▶ _Given information_
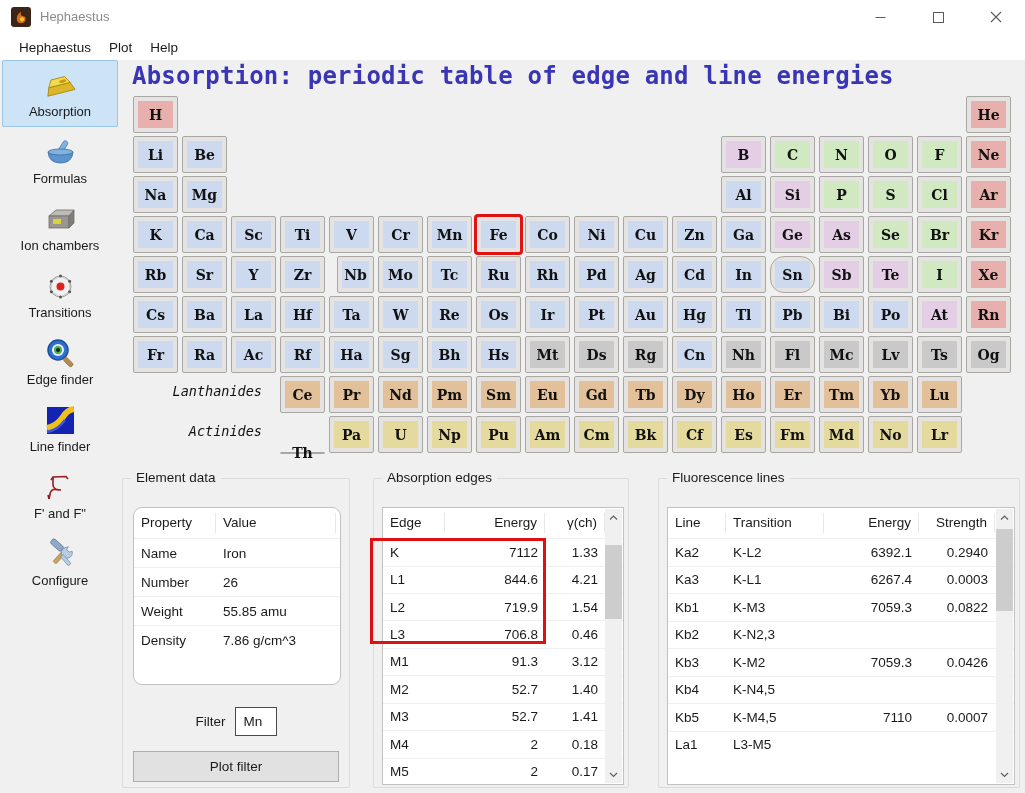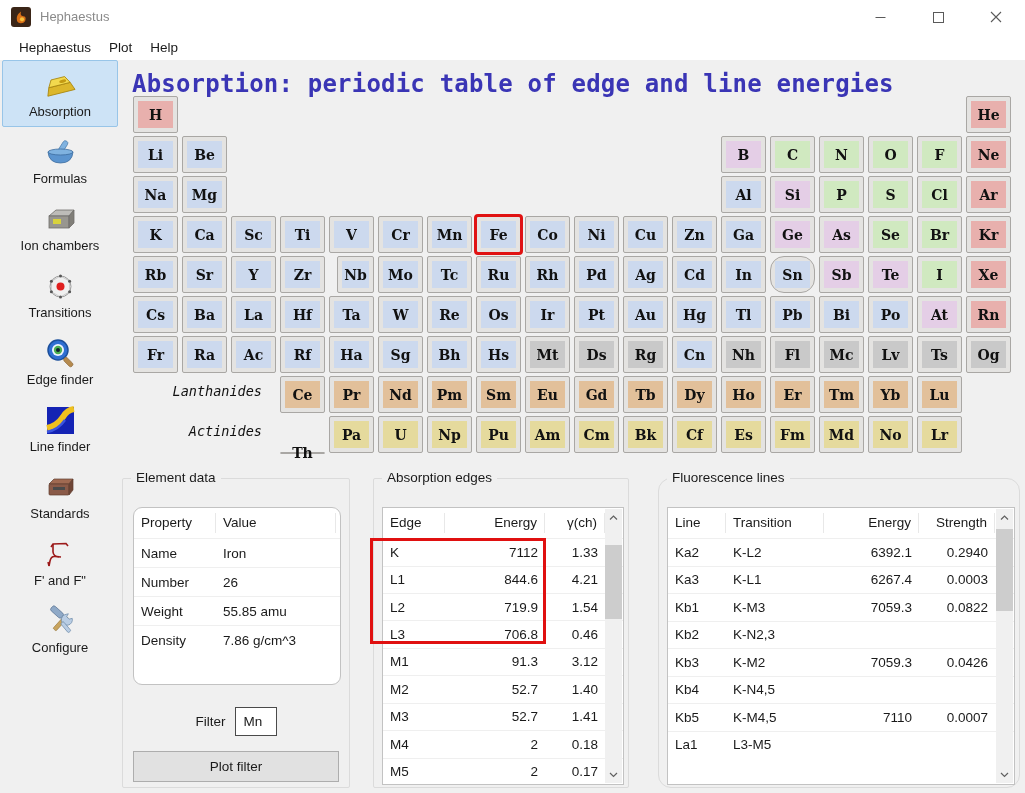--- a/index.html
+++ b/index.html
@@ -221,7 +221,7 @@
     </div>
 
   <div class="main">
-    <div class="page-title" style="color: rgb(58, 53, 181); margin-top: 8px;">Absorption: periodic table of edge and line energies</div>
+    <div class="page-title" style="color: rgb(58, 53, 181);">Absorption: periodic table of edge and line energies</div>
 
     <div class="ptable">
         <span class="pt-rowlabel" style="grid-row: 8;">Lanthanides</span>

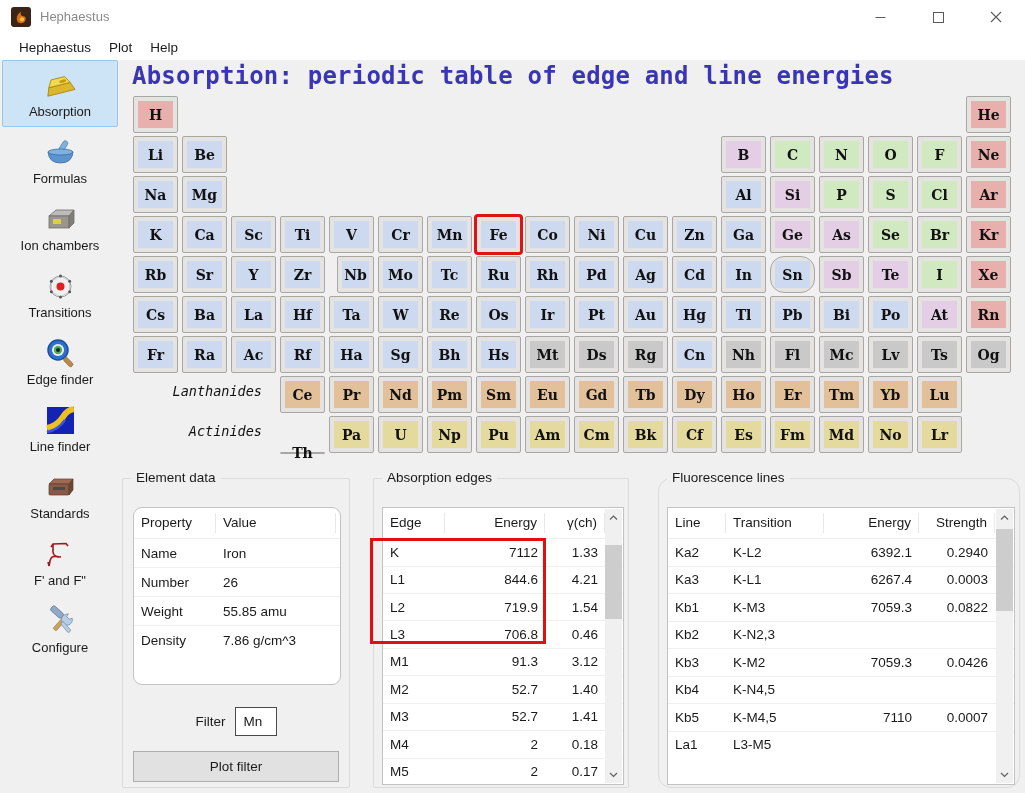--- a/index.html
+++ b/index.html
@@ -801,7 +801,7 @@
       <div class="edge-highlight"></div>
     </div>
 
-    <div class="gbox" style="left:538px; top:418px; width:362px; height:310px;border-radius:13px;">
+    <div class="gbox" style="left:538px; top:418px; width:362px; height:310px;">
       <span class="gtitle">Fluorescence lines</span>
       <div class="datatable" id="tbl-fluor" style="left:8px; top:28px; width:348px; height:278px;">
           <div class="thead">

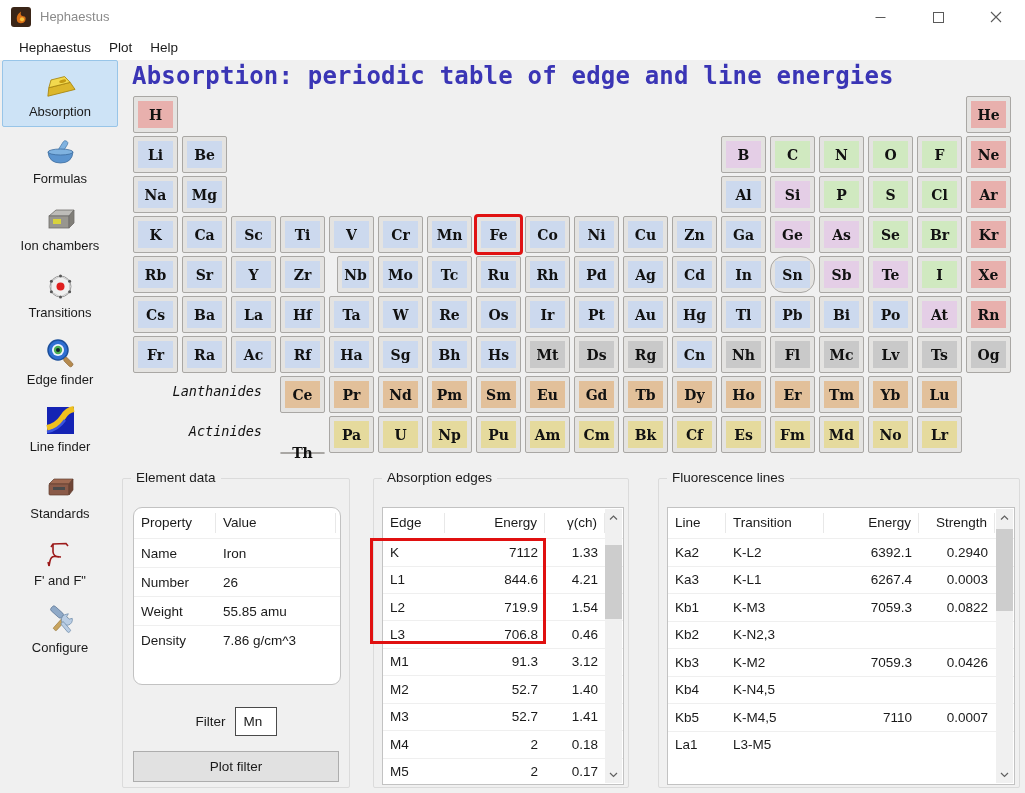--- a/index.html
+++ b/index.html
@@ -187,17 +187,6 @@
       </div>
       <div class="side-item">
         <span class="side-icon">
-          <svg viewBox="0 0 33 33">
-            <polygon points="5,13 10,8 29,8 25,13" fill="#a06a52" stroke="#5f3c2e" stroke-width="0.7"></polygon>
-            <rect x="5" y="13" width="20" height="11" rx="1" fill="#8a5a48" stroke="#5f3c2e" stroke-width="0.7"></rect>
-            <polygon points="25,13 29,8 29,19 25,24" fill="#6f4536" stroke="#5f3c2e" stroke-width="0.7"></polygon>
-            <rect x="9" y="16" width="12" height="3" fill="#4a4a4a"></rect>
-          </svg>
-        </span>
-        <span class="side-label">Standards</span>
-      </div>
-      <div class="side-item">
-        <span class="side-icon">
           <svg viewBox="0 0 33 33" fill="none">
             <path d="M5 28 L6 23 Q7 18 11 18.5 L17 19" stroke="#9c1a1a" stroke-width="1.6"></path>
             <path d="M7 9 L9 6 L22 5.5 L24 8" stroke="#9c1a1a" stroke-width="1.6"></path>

* * *

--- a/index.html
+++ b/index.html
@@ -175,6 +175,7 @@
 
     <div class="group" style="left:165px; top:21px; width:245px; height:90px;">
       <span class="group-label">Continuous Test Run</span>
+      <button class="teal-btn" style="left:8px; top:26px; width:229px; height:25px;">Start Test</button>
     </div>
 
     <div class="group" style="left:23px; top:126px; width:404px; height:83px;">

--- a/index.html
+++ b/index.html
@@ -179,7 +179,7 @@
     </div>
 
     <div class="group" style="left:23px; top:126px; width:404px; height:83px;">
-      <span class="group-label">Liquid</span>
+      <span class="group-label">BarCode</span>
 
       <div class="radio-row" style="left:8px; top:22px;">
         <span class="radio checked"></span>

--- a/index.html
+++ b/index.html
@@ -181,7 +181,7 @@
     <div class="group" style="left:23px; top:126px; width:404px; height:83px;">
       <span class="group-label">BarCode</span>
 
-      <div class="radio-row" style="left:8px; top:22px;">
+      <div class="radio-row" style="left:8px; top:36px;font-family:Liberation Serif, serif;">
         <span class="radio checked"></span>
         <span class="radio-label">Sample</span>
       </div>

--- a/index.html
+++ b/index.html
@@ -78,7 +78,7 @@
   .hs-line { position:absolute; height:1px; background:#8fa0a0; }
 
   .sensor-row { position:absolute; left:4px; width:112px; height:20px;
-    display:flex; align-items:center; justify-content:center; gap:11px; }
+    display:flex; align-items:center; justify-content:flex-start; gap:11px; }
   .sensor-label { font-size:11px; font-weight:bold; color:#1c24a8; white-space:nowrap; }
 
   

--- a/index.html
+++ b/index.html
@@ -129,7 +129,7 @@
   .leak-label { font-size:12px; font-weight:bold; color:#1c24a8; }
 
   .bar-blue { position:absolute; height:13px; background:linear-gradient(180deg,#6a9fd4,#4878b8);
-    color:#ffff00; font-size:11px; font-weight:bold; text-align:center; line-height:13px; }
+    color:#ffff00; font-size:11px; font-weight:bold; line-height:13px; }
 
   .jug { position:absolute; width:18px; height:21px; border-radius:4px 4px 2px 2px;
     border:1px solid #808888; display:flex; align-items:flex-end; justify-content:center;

▶ _Required work_
Would you print exactly and only the lines of the material above that run from the line with "display:flex; align-items:center; justify-content:center;" through the line with "font-size:11px; font-weight:bold; text-align:center;", both included?

▶ _Reply_
-    display:flex; align-items:center; justify-content:center; gap:11px; }
+    display:flex; align-items:center; justify-content:flex-start; gap:11px; }
   .sensor-label { font-size:11px; font-weight:bold; color:#1c24a8; white-space:nowrap; }
 
   

--- a/index.html
+++ b/index.html
@@ -129,7 +129,7 @@
   .leak-label { font-size:12px; font-weight:bold; color:#1c24a8; }
 
   .bar-blue { position:absolute; height:13px; background:linear-gradient(180deg,#6a9fd4,#4878b8);
-    color:#ffff00; font-size:11px; font-weight:bold; text-align:center; line-height:13px; }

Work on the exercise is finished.